Stocks Fall; Dow at Two-Year Low
By Denise Duclaux
NEW YORK (Reuters) - Stocks sank on Wednesday, pushing the blue-chip Dow to its lowest close since March 1999, after a surprise uptick in inflation damped hopes for a near-term interest-rate cut to kick-start the economy.
Wall Street also was suffering from a hangover one day after the U.S. Federal Reserve fired off a rate cut that many felt was disappointingly small. Investors also are loath to place cash into a stock market routinely pummeled by fears over slowing corporate earnings in the sluggish economy.
``There are people who think if only the Fed would cut rates enough, everything would be OK. But there may be more people coming to the conclusion that short rates are not really what the market's problem is,'' said Jay Mueller, economist and portfolio manager at Strong Capital Management Inc., which oversees about $45 billion. ``The problem is earnings. That's what we need to have turn around and it takes time.''
The Dow Jones Industrial Average (.DJI) tumbled 233.76 points, or 2.40 percent, to 9,487, spiraling down to its lowest close since early March 1999. The Dow now is only 112 points away from bear territory, defined as a 20 percent drop from its peak of 11,722.98 on Jan. 14, 2000.
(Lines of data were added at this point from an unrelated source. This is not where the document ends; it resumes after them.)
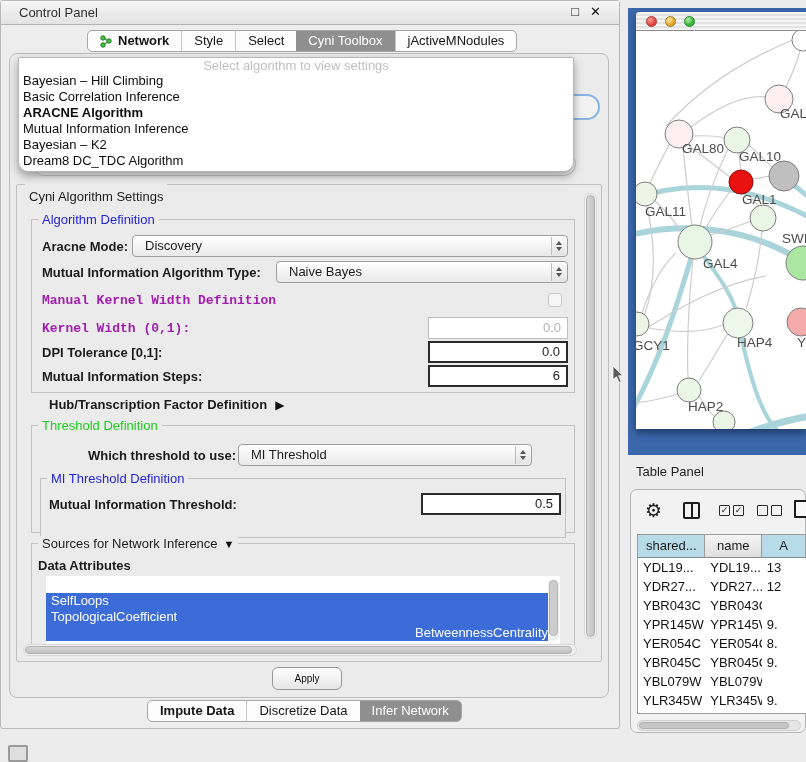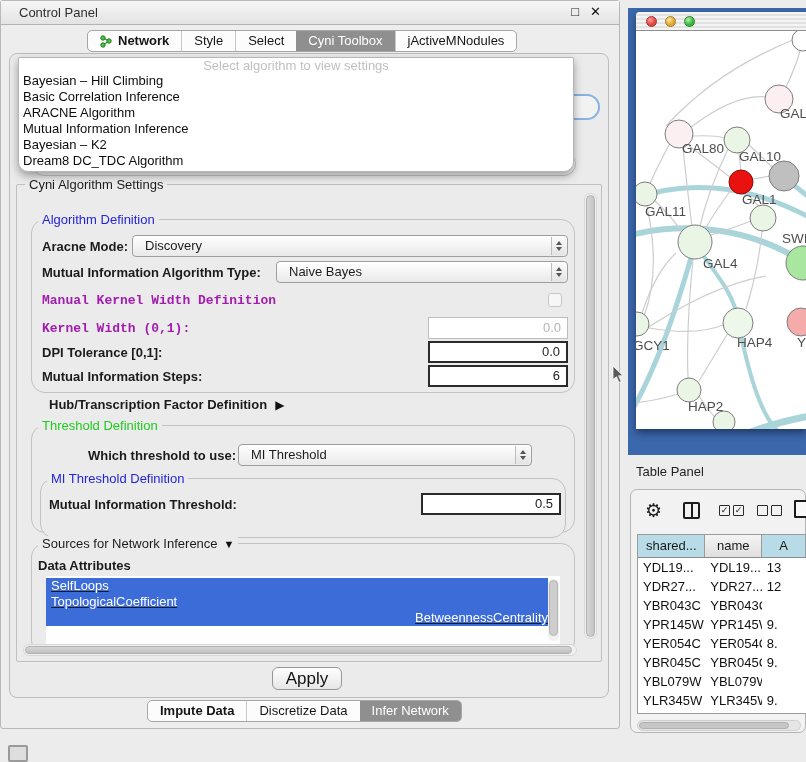--- a/index.html
+++ b/index.html
@@ -71,7 +71,7 @@
   .popup { position:absolute; left:18px; top:57px; width:556px; z-index:30; background:#fff; border:1px solid #b6b6b6; border-radius:2px 2px 10px 10px; box-shadow:0 4px 9px rgba(0,0,0,.35); padding-bottom:2px; }
   .popup .prompt { color:#c0c0c0; text-align:center; line-height:15px; }
   .algo-item { line-height:16px; padding:0 4px; color:#0d0d0d; white-space:nowrap; }
-  .algo-item.bold { font-weight:normal; }
+  .algo-item.bold { font-weight:bold; }
 
   
   .net-frame { position:absolute; left:628px; top:8px; width:178px; height:447px; background:#3b67ab; }

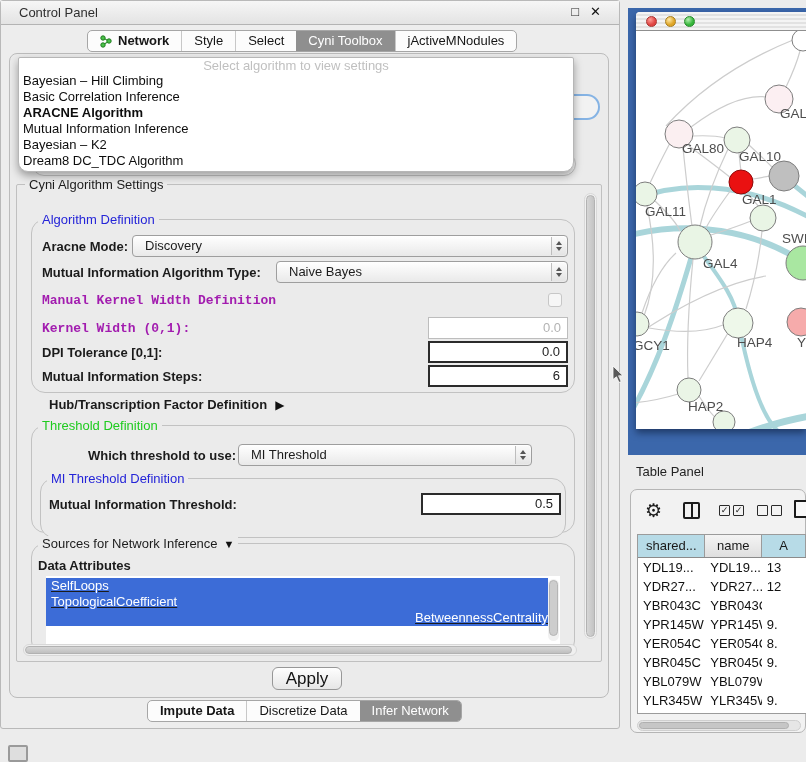--- a/index.html
+++ b/index.html
@@ -30,7 +30,7 @@
 
   
   .settings { position:absolute; left:6px; top:130px; width:586px; height:478px; border:1px solid #c0c0c0; border-radius:2px; background:#ebebeb; z-index:2; }
-  .sp-title { position:absolute; top:-8px; left:8px; background:#ebebeb; padding:0 4px; color:#1d1d1d; }
+  .sp-title { position:absolute; top:-8px; left:8px; background:#ebebeb; padding:12px 4px; color:#1d1d1d; }
 
   .group { position:absolute; border:1px solid #c2c2c2; border-radius:14px; }
   .gtitle { position:absolute; top:-8px; left:6px; background:#ebebeb; padding:0 4px; white-space:nowrap; }

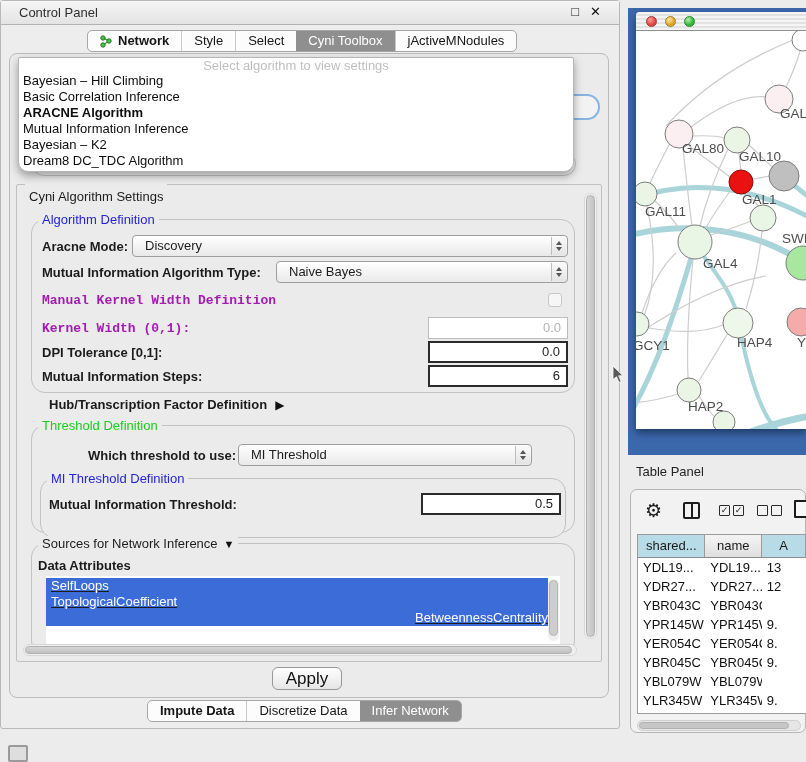--- a/index.html
+++ b/index.html
@@ -32,7 +32,7 @@
   .settings { position:absolute; left:6px; top:130px; width:586px; height:478px; border:1px solid #c0c0c0; border-radius:2px; background:#ebebeb; z-index:2; }
   .sp-title { position:absolute; top:-8px; left:8px; background:#ebebeb; padding:12px 4px; color:#1d1d1d; }
 
-  .group { position:absolute; border:1px solid #c2c2c2; border-radius:14px; }
+  .group { position:absolute; border:1px solid #c2c2c2; border-radius:0; }
   .gtitle { position:absolute; top:-8px; left:6px; background:#ebebeb; padding:0 4px; white-space:nowrap; }
   .gtitle.blue { color:#2424d8; }
   .gtitle.green { color:#1ecb1e;text-align:right; }

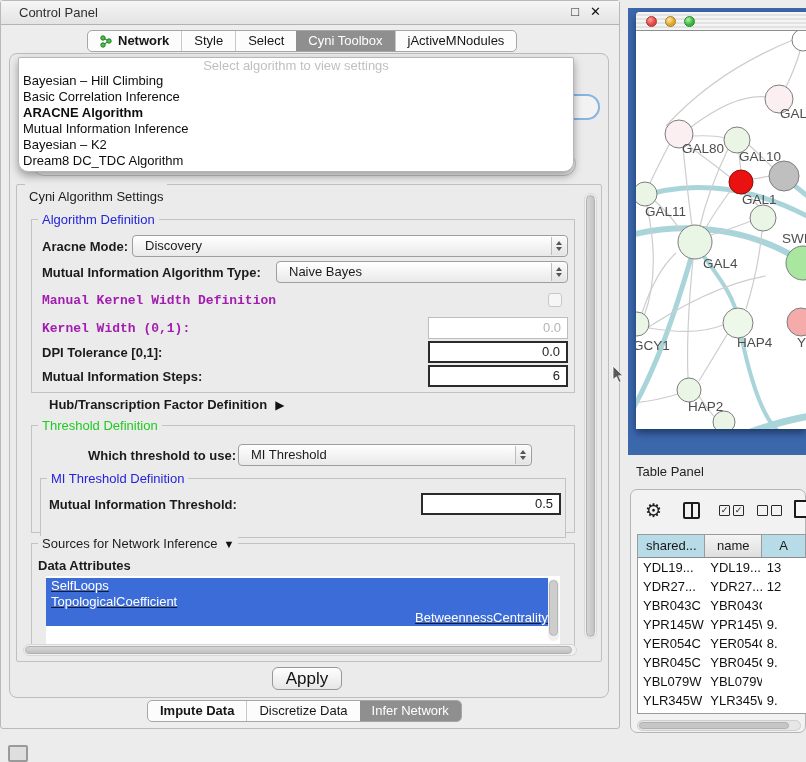--- a/index.html
+++ b/index.html
@@ -55,7 +55,7 @@
   .arrow-r { font-size:12px; margin-left:8px; color:#111; }
   .arrow-d { font-size:11px; margin-left:6px; color:#111; }
 
-  .attr-list { position:absolute; left:14px; top:32px; width:514px; height:70px; background:#fff; overflow:hidden; padding-top:2px;text-decoration:underline; }
+  .attr-list { position:absolute; left:14px; top:32px; width:514px; height:70px; background:#fff; overflow:hidden; padding-top:17px; }
   .attr-item { height:16px; line-height:16px; background:#3c6cd7; color:#fff; padding-left:5px; margin:0 12px 0 0; white-space:nowrap; }
   .attr-scroll { position:absolute; right:1px; top:3px; width:11px; height:62px; background:#f1f1f1; border-radius:6px; }
   .attr-scroll .thumb { position:absolute; left:1px; right:1px; top:1px; height:56px; background:#cdcdcd; border:1px solid #b5b5b5; border-radius:6px; }

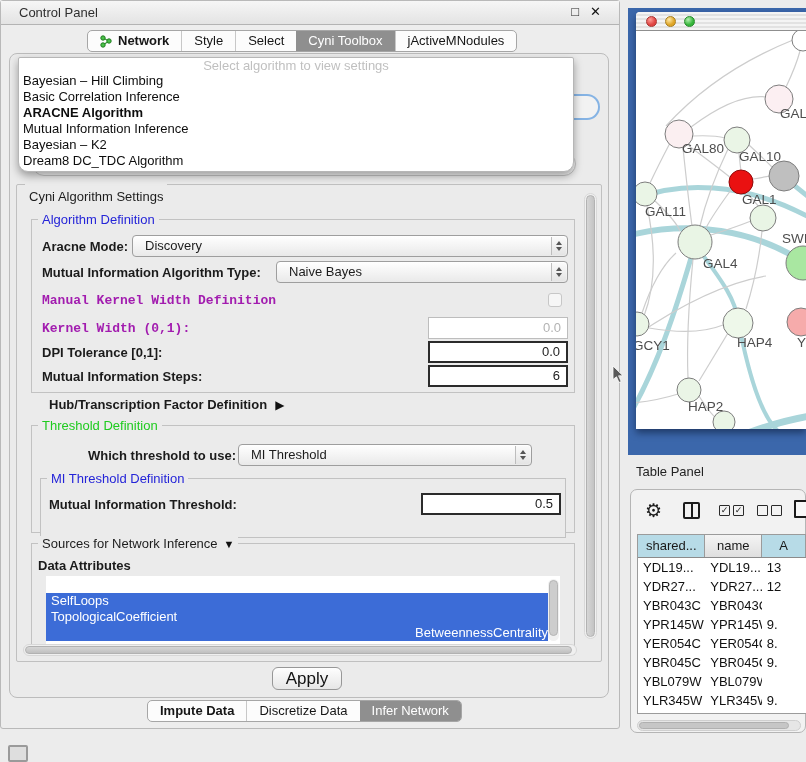--- a/index.html
+++ b/index.html
@@ -65,7 +65,7 @@
   .hscroll { position:absolute; left:6px; right:24px; bottom:5px; height:12px; background:#f0f0f0; border:1px solid #d8d8d8; border-radius:7px; }
   .hscroll .thumb { position:absolute; top:1px; bottom:1px; left:1px; right:4px; background:linear-gradient(#d6d6d6,#c0c0c0); border:1px solid #b2b2b2; border-radius:7px; }
 
-  .apply { position:absolute; left:262px; top:613px; width:70px; height:23px; background:linear-gradient(#fefefe,#e6e6e6); border:1px solid #979797; border-radius:6px; font-family:inherit; font-size:17px; color:#111; }
+  .apply { position:absolute; left:262px; top:613px; width:70px; height:23px; background:linear-gradient(#fefefe,#e6e6e6); border:1px solid #979797; border-radius:6px; font-family:inherit; font-size:10px; color:#111; }
 
   
   .popup { position:absolute; left:18px; top:57px; width:556px; z-index:30; background:#fff; border:1px solid #b6b6b6; border-radius:2px 2px 10px 10px; box-shadow:0 4px 9px rgba(0,0,0,.35); padding-bottom:2px; }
Procter & Gamble Co. (NYSE:PG - news) weighed on the Dow with a $2.70 drop to $63.20 on some executives' expectations the maker of Tide laundry detergent and Crest toothpaste will make large staff cuts in the flagging economy.
The technology-dominated Nasdaq Composite Index (.IXIC) slumped 27.22 points, or 1.47 percent, to 1,830.22, after rallying earlier in the day by more than 2 percent. The broad Standard & Poor's 500 Index (.SPX) fell 20.49 points, or 1.79 percent, to 1,122.13. Both the Nasdaq and the S&P are deep in bear territory.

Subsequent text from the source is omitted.